Micropropagation of Stewartia pseudocamellia

Abstract

Single-node explants were excised from shoots of actively growing, 2-year-old seedlings of Stewartia pseudocamellia Maxim. (Japanese stewartia) on three dates associated with specific stock plant growth stages. Following surface sterilization, explants were placed on agar-solidified Woody Plant Medium (WPM) containing either no growth regulators or N-(3-methyl-2-butenyl)-1H-purin-6-amine (2iP) at 5.0 or 10.0 ppm (24.6 or 48.2 μM) or 0.025 or 0.05 ppm (0.11 or 0.23 μM) N-phenyl-N-1,2,3-thiadiazol-5-ylurea (TDZ). The most frequent budbreak was noted for explants placed on media containing 2iP at either concentration. Explants cultured at the softwood stage had less contamination and greater budbreak than explants taken from more mature stem tissue. In another study, the three distal, axillary nodes of each shoot were excised at 4-day intervals for 28 days beginning 52 days after stock plants were potted following cold storage at 7C (44F). Explants were surface sterilized and placed on WPM supplemented with 10 ppm (49.2 μM) 2iP either alone or in combination with 3 ppm (8.6 μM) gibberellic acid (GA3).
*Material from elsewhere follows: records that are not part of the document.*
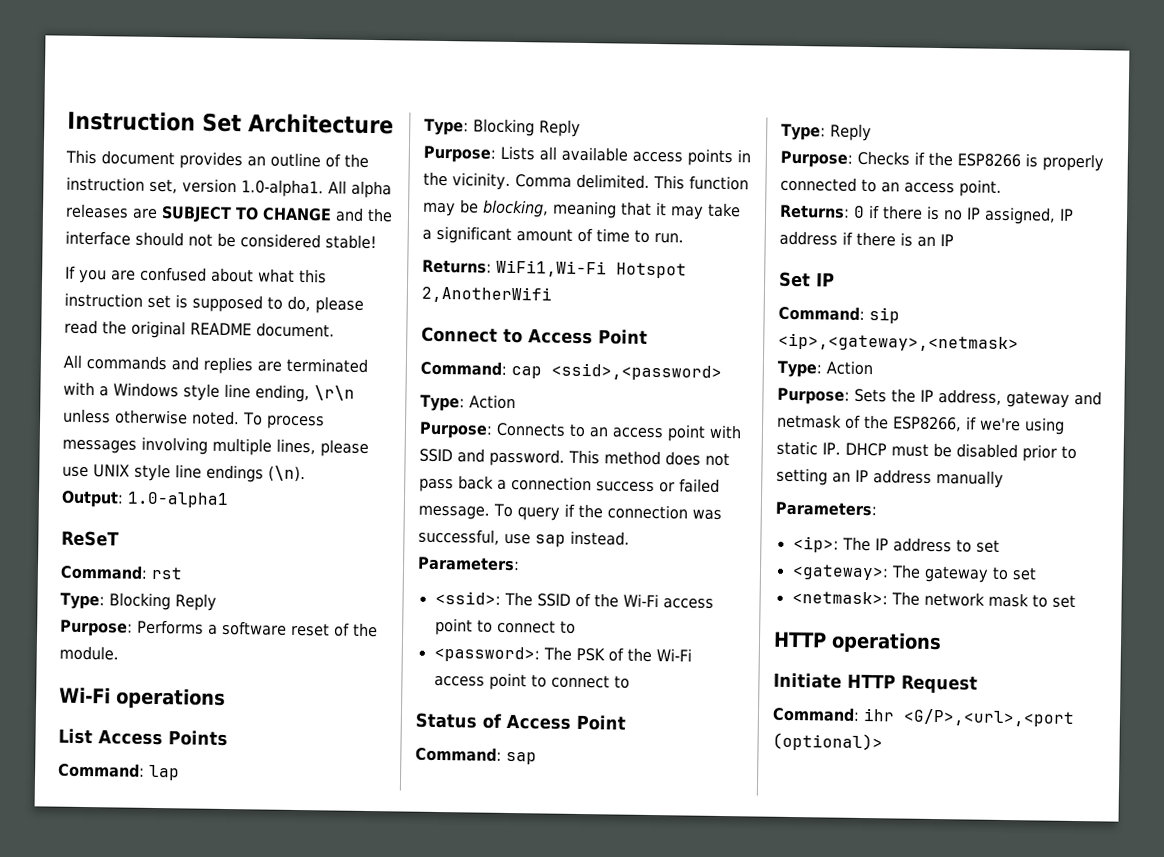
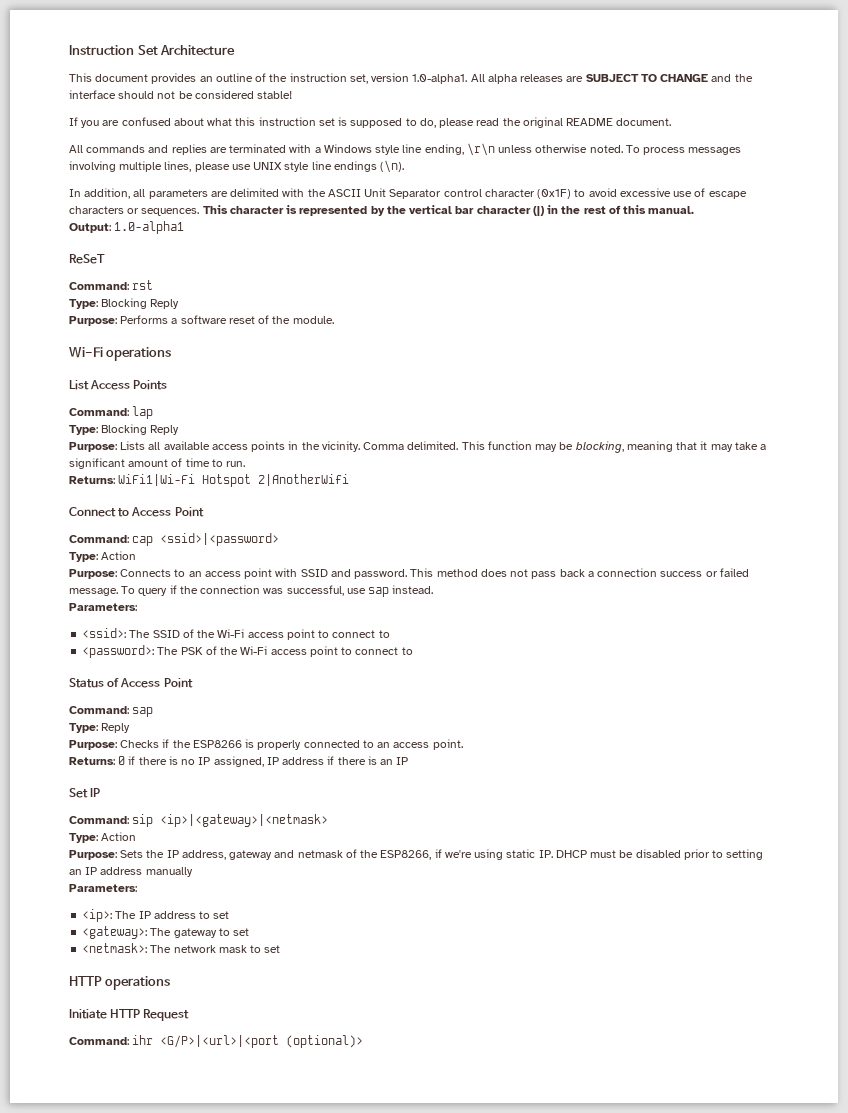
+ In addition, all parameters are delimited with the ASCII Unit Separator control character (0x1F) to avoid excessive use of escape characters or sequences. This character is represented by the vertical bar character (|) in the rest of this manual.
- Returns: WiFi1,Wi-Fi Hotspot 2,AnotherWifi
+ Returns: WiFi1|Wi-Fi Hotspot 2|AnotherWifi
- Command: cap <ssid>,<password>
+ Command: cap <ssid>|<password>
- Command: sip <ip>,<gateway>,<netmask>
+ Command: sip <ip>|<gateway>|<netmask>
- Command: ihr <G/P>,<url>,<port (optional)>
+ Command: ihr <G/P>|<url>|<port (optional)>

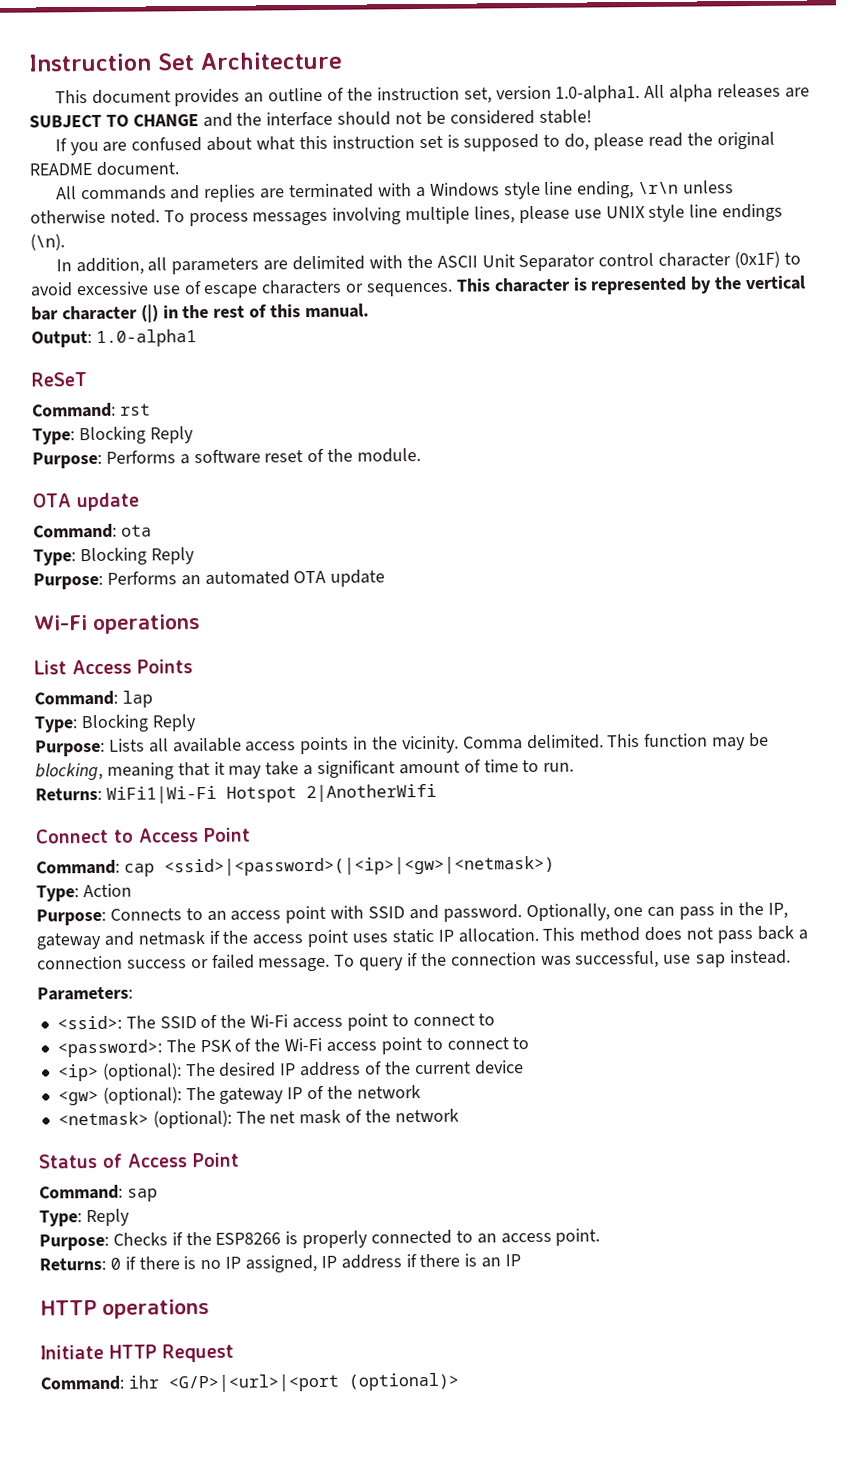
  Purpose: Performs a software reset of the module.
+ OTA update
+ Command: ota
+ Type: Blocking Reply
+ Purpose: Performs an automated OTA update
- Command: cap <ssid>|<password>
+ Command: cap <ssid>|<password>(|<ip>|<gw>|<netmask>)
+ Optionally, one can pass in the IP, gateway and netmask if the access point uses static IP allocation.
+ <ip> (optional): The desired IP address of the current device
+ <gw> (optional): The gateway IP of the network
+ <netmask> (optional): The net mask of the network
- Set IP
- Command: sip <ip>|<gateway>|<netmask>
- Type: Action
- Purpose: Sets the IP address, gateway and netmask of the ESP8266, if we're using static IP. DHCP must be disabled prior to setting an IP address manually
- Parameters:
- <ip>: The IP address to set
- <gateway>: The gateway to set
- <netmask>: The network mask to set

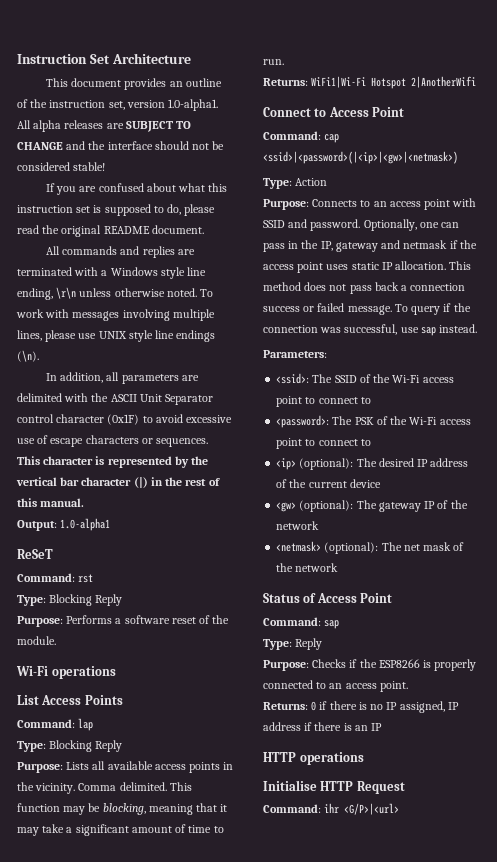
- To process messages involving multiple lines, please use UNIX style line endings (\n).
+ To work with messages involving multiple lines, please use UNIX style line endings (\n).
  Purpose: Performs a software reset of the module.
- OTA update
- Command: ota
- Type: Blocking Reply
- Purpose: Performs an automated OTA update
- Initiate HTTP Request
+ Initialise HTTP Request
- Command: ihr <G/P>|<url>|<port (optional)>
+ Command: ihr <G/P>|<url>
Neither GA3 nor node position influenced budbreak frequency or shoot elongation. Days after potting (stock plant growth stage) influenced frequency of budbreak and shoot elongation with the optimal period for explant collection being 56 to 72 days after stock plants were potted. Elongated shoots (one microcutting per explant) were produced on both media. Microcuttings ≥10 mm (0.4 in) were rooted using ex vitro procedures and acclimatized to greenhouse conditions.